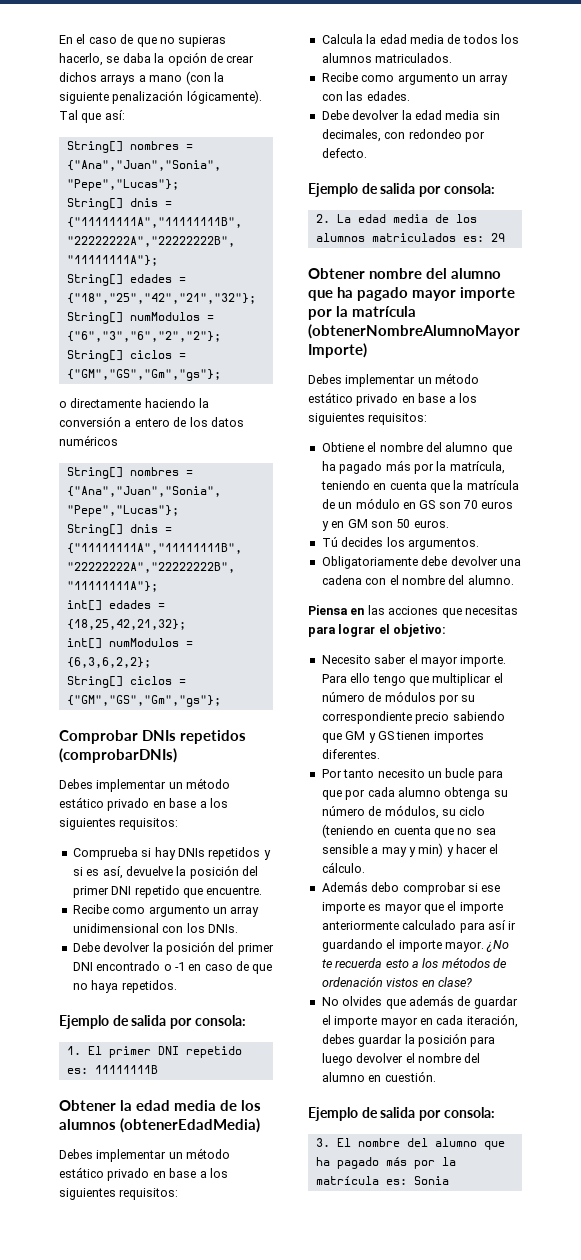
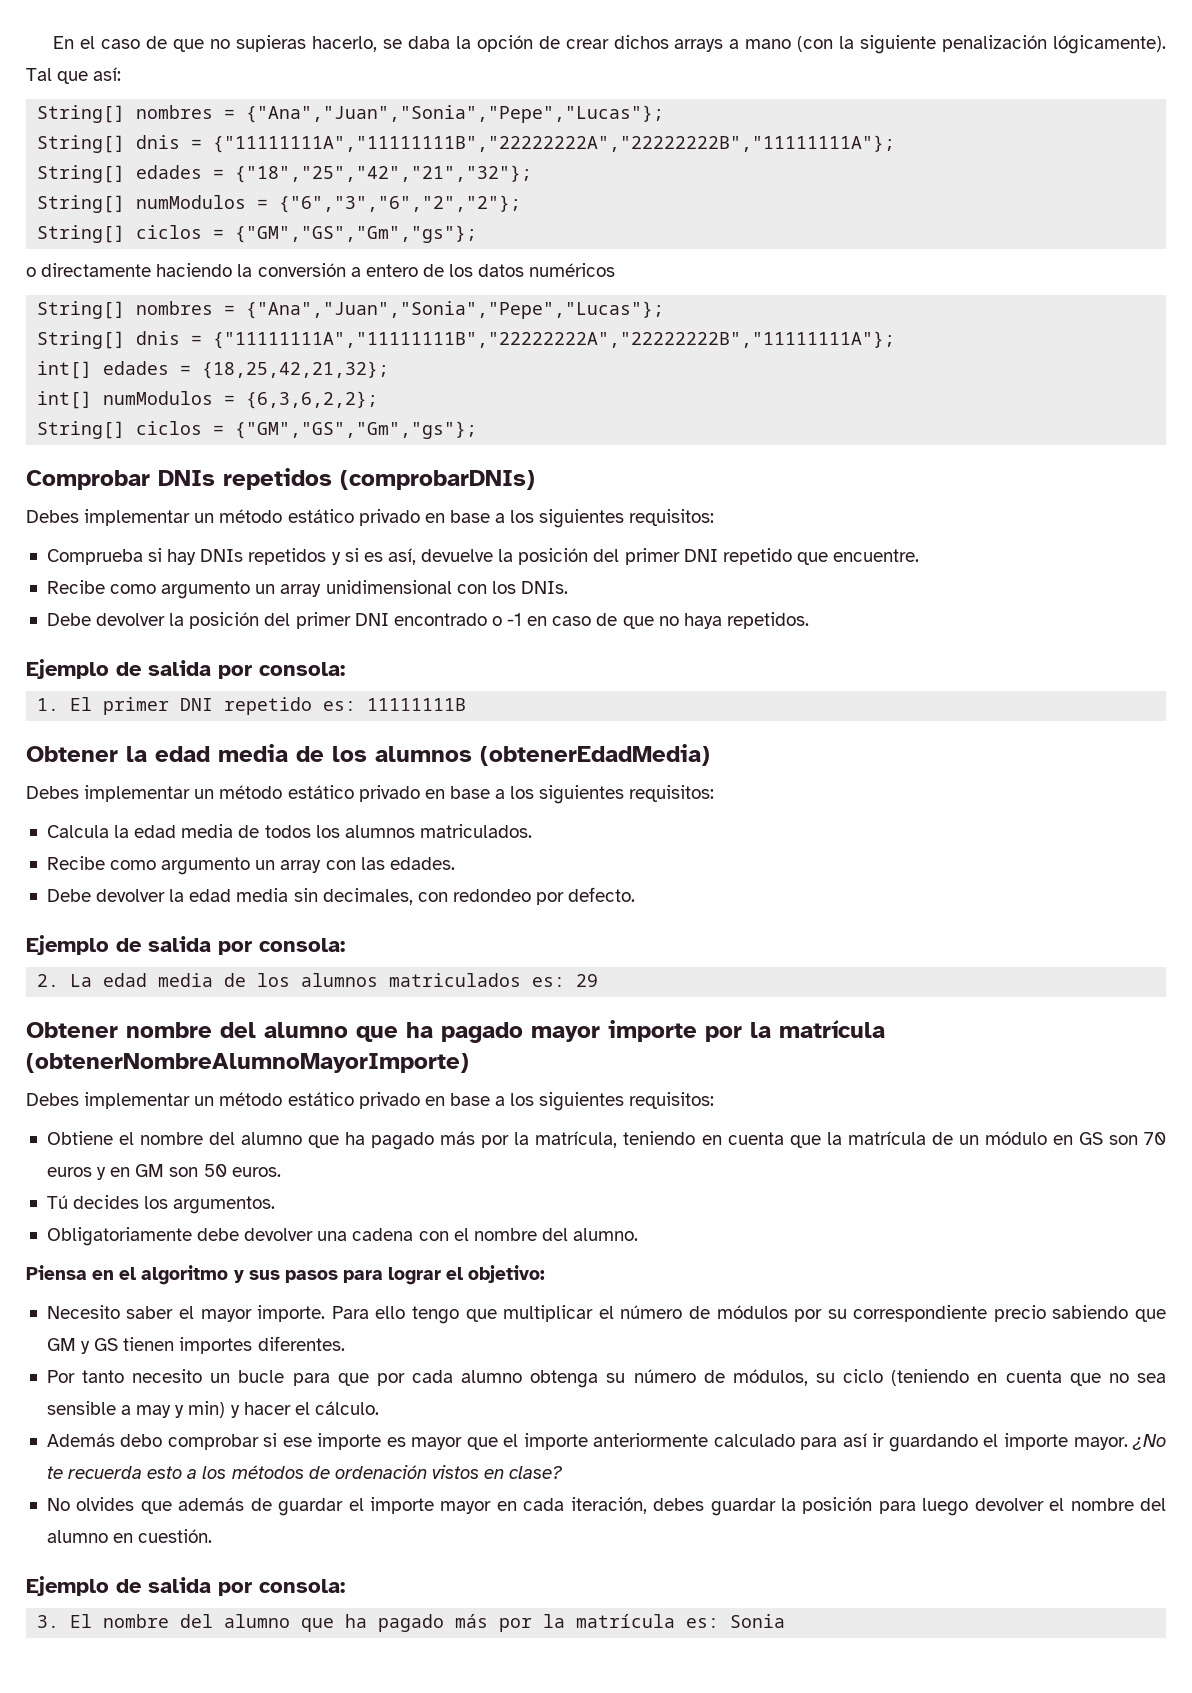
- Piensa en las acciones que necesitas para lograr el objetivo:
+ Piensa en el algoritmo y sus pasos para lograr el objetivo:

---

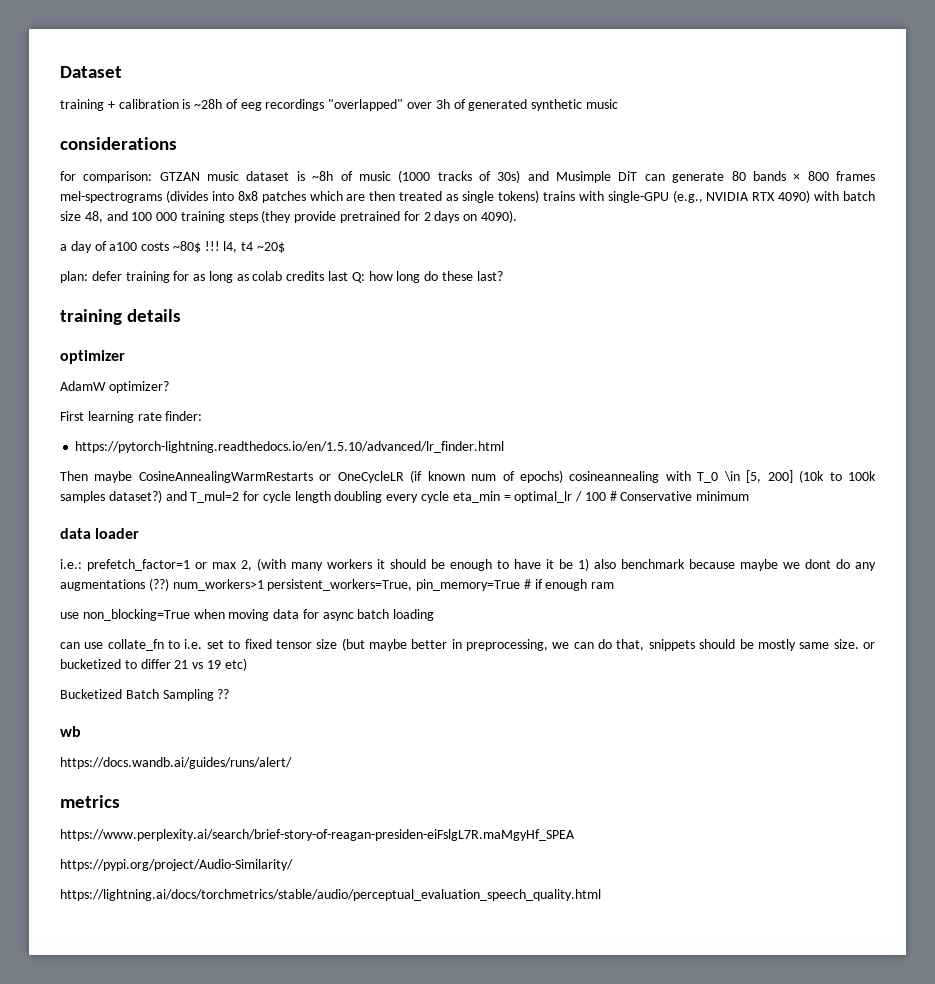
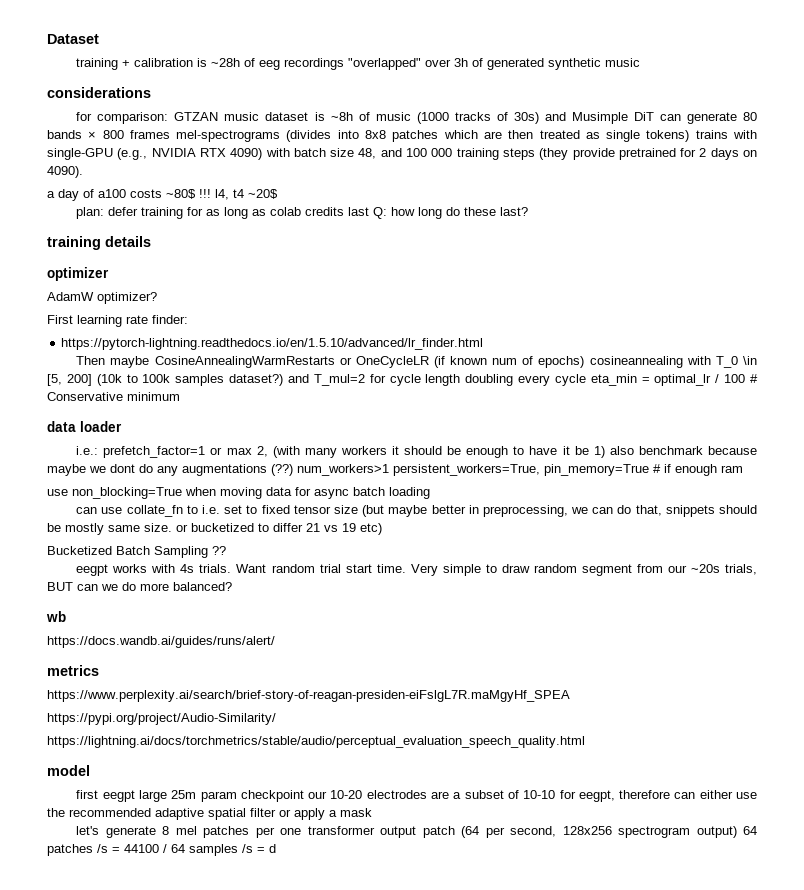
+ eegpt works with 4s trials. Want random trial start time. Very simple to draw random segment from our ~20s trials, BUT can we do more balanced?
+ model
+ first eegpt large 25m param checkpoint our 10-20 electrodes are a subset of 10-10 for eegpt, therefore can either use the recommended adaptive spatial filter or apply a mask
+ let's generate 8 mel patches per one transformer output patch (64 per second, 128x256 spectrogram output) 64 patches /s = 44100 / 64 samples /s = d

**Task requirements:**
Above are the records; from them, give again exactly the lines from the one containing "- Piensa en" through the one containing "Piensa en el", both included.

**Output for this exercise:**
- Piensa en las acciones que necesitas para lograr el objetivo:
+ Piensa en el algoritmo y sus pasos para lograr el objetivo:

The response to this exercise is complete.